The previous evening, I had gone with a group of friends to a glittery, velvet-rope-having, line-down-the-block dance club in Hollywood–not the sort of place I frequent, admittedly.  The Los Angeles I love and live in is much more Big Lebowski than TMZ, but I also enjoy trying just about anything, so I went along, strolling into a club bordered by a perimeter of paparazzi.  Needless to say, I felt a little out of place walking past the line of people dressed as if they were auditioning for a reboot of Club MTV (a reference that shows my age, but makes sense considering that, a week later, an MTV personality was DJing in this very club).  Thanks to some good planning, and what I suspect was string pulling, by my friends, though, we walked past the crowds and right to our table on the edge of the dance floor.

I am, to be honest, not exactly one to walk into a dance club and immediately break out killer moves (although, I do always fantasize about reenacting the classic dance scene from Airplane in this sort of setting), so after getting a drink and swaying tastefully around my friends for a while, I removed myself from the actual dance floor.

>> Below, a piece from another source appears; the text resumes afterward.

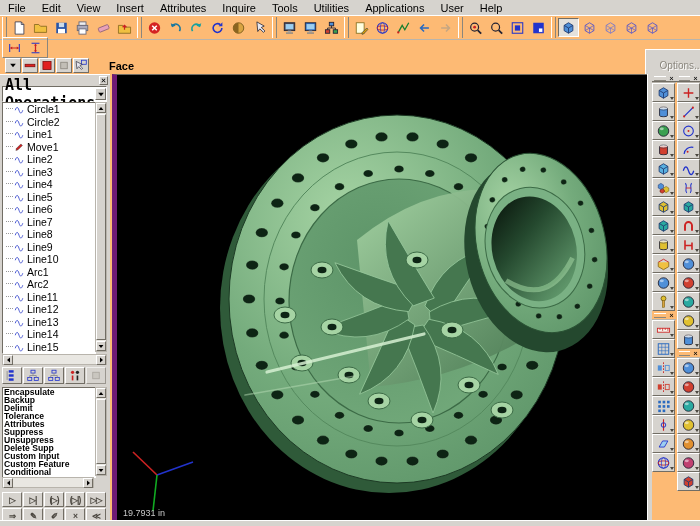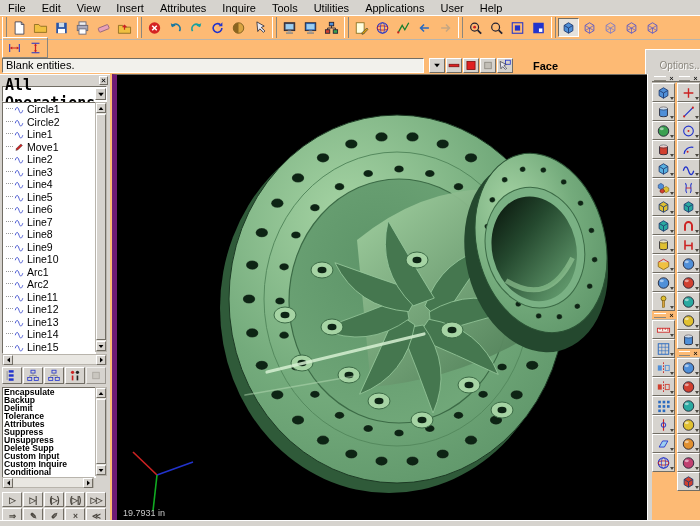"Blank entities." div { html: <div>Blank entities.</div> -> none }
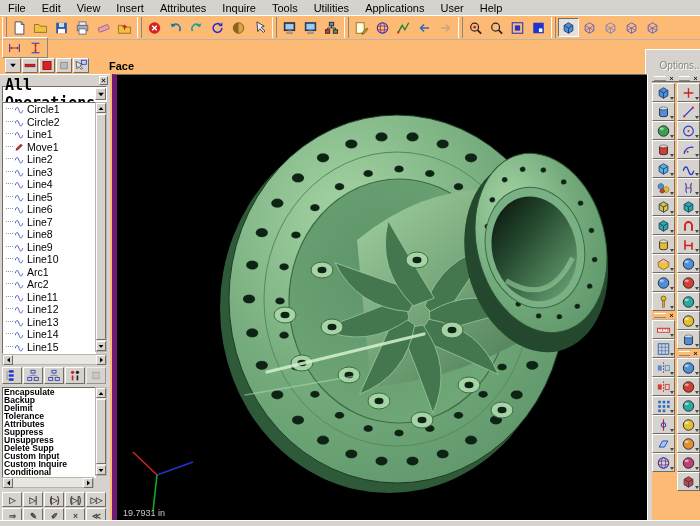"Custom Inquire" div.op-row { text: Inquire -> Feature }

Walking up to the rise, near the DJ, I watched the crowd for a while.  Then, moved back down and out to the smoking deck to get away from the crowd for a bit.  Then, back to our table to get another drink, then back to the rise, and so on and so forth.  As the night went on–and it went on a while–I got over myself and wound up back in the mass of people on the dance floor, and everything just moved on from there.  Importantly, during all of this, I sent myself two text messages.

In the midst of the evening, I had two of those “write this now” moments, and didn’t want to forget them.  They weren’t grand reveals of entire poems, but were just images/ideas that jumped out: one from standing on the second level looking at the crowd, and one from leaning on the outdoor patio and seeing people come in and out.  As unromantic as texting yourself poem ideas sounds, I didn’t want to lose the ideas.

The next morning, I turned on my phone to find the two texts.  The first simply said “medusa head dead snakes.”  The second, which read “stones sparking above,” was accompanied by a video.  I had tried to subtly get a picture–subtly because I didn’t want to seem like the creep staring down at the crowd taking photos of strangers, but did want to capture the scene.  I accidentally hit the video button, though, and wound up with an 8-second clip.  Here’s the video, for reference:  https://vimeo.com/76005684

Sitting at my desk with these two clues, I started my regular writing routine.  The “stones sparking above” quickly gave way to an entire poem, with Medusa appearing with a “ghost snake halo” near the end.  It was the first time I’ve ever invoked Greek mythology in a poem, and after revision and revision and revision, it became “The Gods Take Your Secrets, and the Gods Take You Down,” which appears in the new book.

I haven’t shared this story with those same students who asked about writing habits, as I don’t relish the thought of them picturing me dancing around in a strobe-light twitching Hollywood club (years ago, two students saw me dancing at an Outkast show in Atlanta, and they later admitted it was hard to look at me the same way in class after that).  All the same, it reminds me of the importance of writing wherever writing wants to arrive, whether it is at a desk with morning coffee, or in a club, hearing your friends call you back into a crowd of dancing bodies.